En el artículo sobre qué son las criptomonedas ya se mencionó de pasada el staking como una de las formas de validar una red sin gastar la electricidad que consume la minería. Merece un artículo propio, porque suele presentarse con el lenguaje de un producto de ahorro —"deposita y gana un interés"— cuando en realidad se parece bastante poco a eso.
Qué ocurre técnicamente cuando alguien hace staking
Muchas blockchains recientes (Ethereum desde 2022, y otras diseñadas desde el inicio así) usan un sistema llamado Proof of Stake. Para que la red se ponga de acuerdo sobre qué transacciones son válidas, necesita participantes que "bloqueen" una cantidad de esa criptomoneda como garantía de que van a comportarse correctamente. Si validan de forma honesta, reciben una recompensa; si intentan hacer trampas o fallan de forma reiterada, pueden perder parte de lo bloqueado, un castigo conocido como slashing. Quien no tiene suficiente capital o conocimiento técnico para operar un validador propio puede "delegar" sus fondos a uno ya existente y cobrar una parte proporcional de la recompensa.

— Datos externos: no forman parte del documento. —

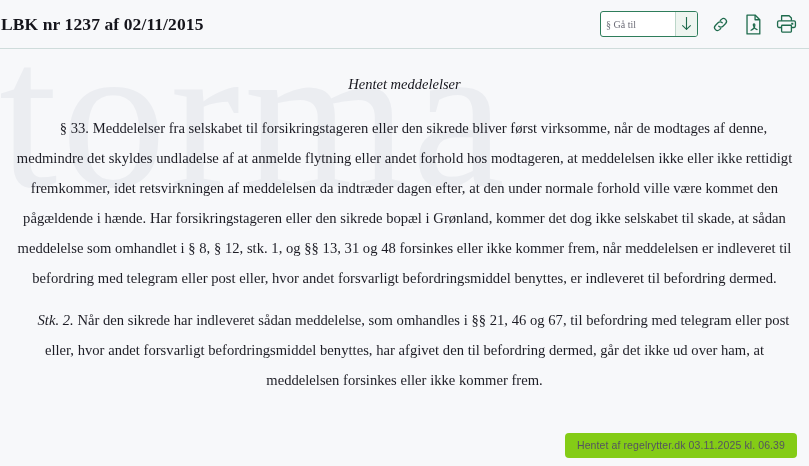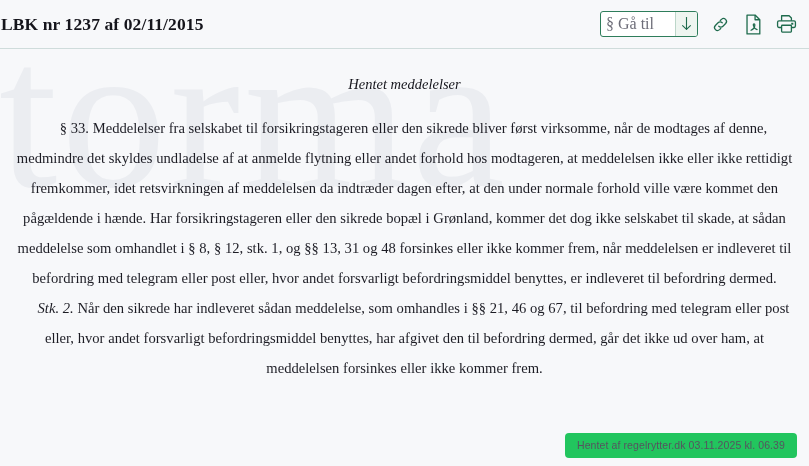"§ Gå til" #goto-input { font-size: 16px -> 10px }
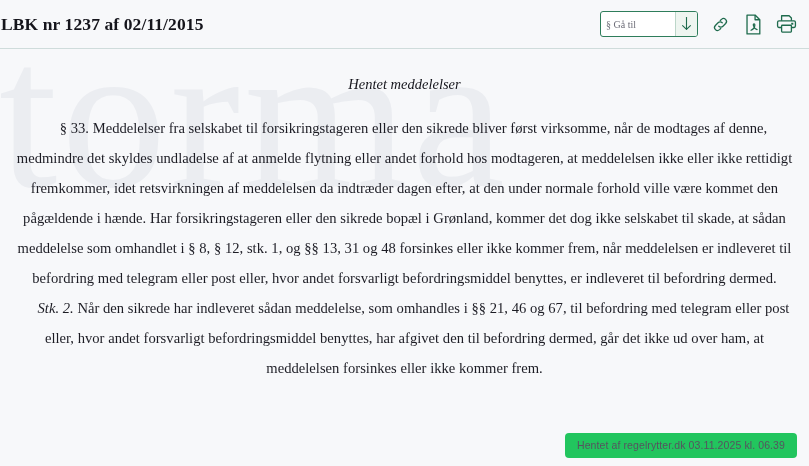"Stk. 2. Når den sikrede" #para-stk2 { margin-top: 0 -> 12px }
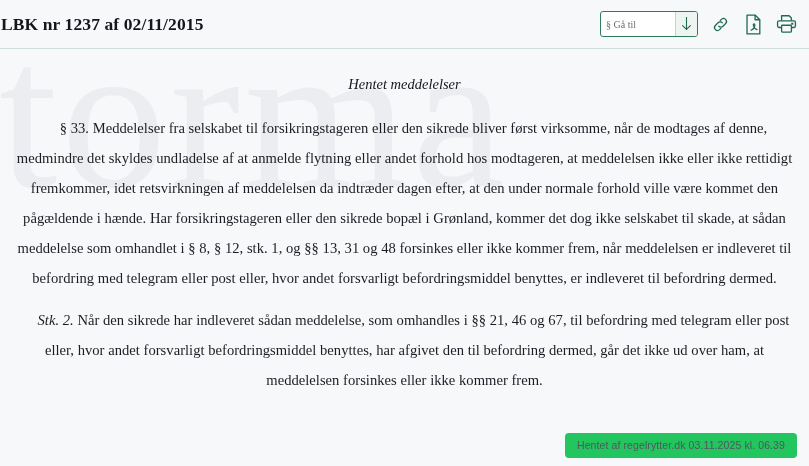"Hentet af regelrytter.dk 03.11.2025 kl." #footer-badge { background: #22c55e -> #84cc16 }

Por qué se parece, a primera vista, a un interés bancario
En ambos casos entregas un capital durante un tiempo y recibes algo a cambio por ello. Esa es, más o menos, toda la similitud. A partir de ahí, los mecanismos y las garantías divergen bastante.
Las diferencias que sí importan
- No hay fondo de garantía de depósitos. Si tu banco quiebra, en la mayoría de países tus ahorros están protegidos hasta un límite legal. Si el protocolo o el validador al que delegaste tiene un problema, no existe un mecanismo equivalente que te devuelva el dinero.
- El rendimiento está denominado en la propia criptomoneda, no en euros. Si haces staking de un activo y ganas un 5% anual en unidades de ese activo, pero el precio de ese activo cae un 30% en el mismo periodo, el resultado en valor real es una pérdida — aunque técnicamente "hayas ganado" más unidades de las que empezaste teniendo.
- Suele haber periodos de bloqueo. Muchos sistemas exigen un tiempo de espera (de días a semanas) para retirar los fondos una vez decides dejar de hacer staking, un periodo durante el cual no puedes reaccionar aunque el precio del activo esté cayendo.
- Existe el riesgo de slashing. Un fallo técnico del validador al que delegaste —no necesariamente una mala intención— puede hacer que pierdas una parte de lo bloqueado.
La recompensa por staking compensa por prestar seguridad a una red y por asumir su volatilidad — no es un tipo de interés sobre una cantidad de dinero estable, aunque el vocabulario usado para venderlo se parezca al de un producto bancario.
Entonces, ¿qué es realmente el staking?
Es un mecanismo de participación en el funcionamiento de una red criptográfica, retribuido con una recompensa denominada en un activo cuyo valor puede subir o bajar con fuerza. No es un producto de ahorro con capital garantizado, y tratarlo como tal —solo por el vocabulario que usan las plataformas que lo ofrecen— es el error más habitual.
Resumen antes de seguir
- Hacer staking significa bloquear criptomoneda para ayudar a validar una red y recibir una recompensa a cambio.
- Se parece a un depósito bancario solo en que entregas capital durante un tiempo por una retribución.
- No hay fondo de garantía, el rendimiento está en un activo volátil y suele haber periodos en los que no puedes retirar.
- El riesgo de que el valor del activo caiga suele ser mucho mayor que la recompensa obtenida por el staking en sí.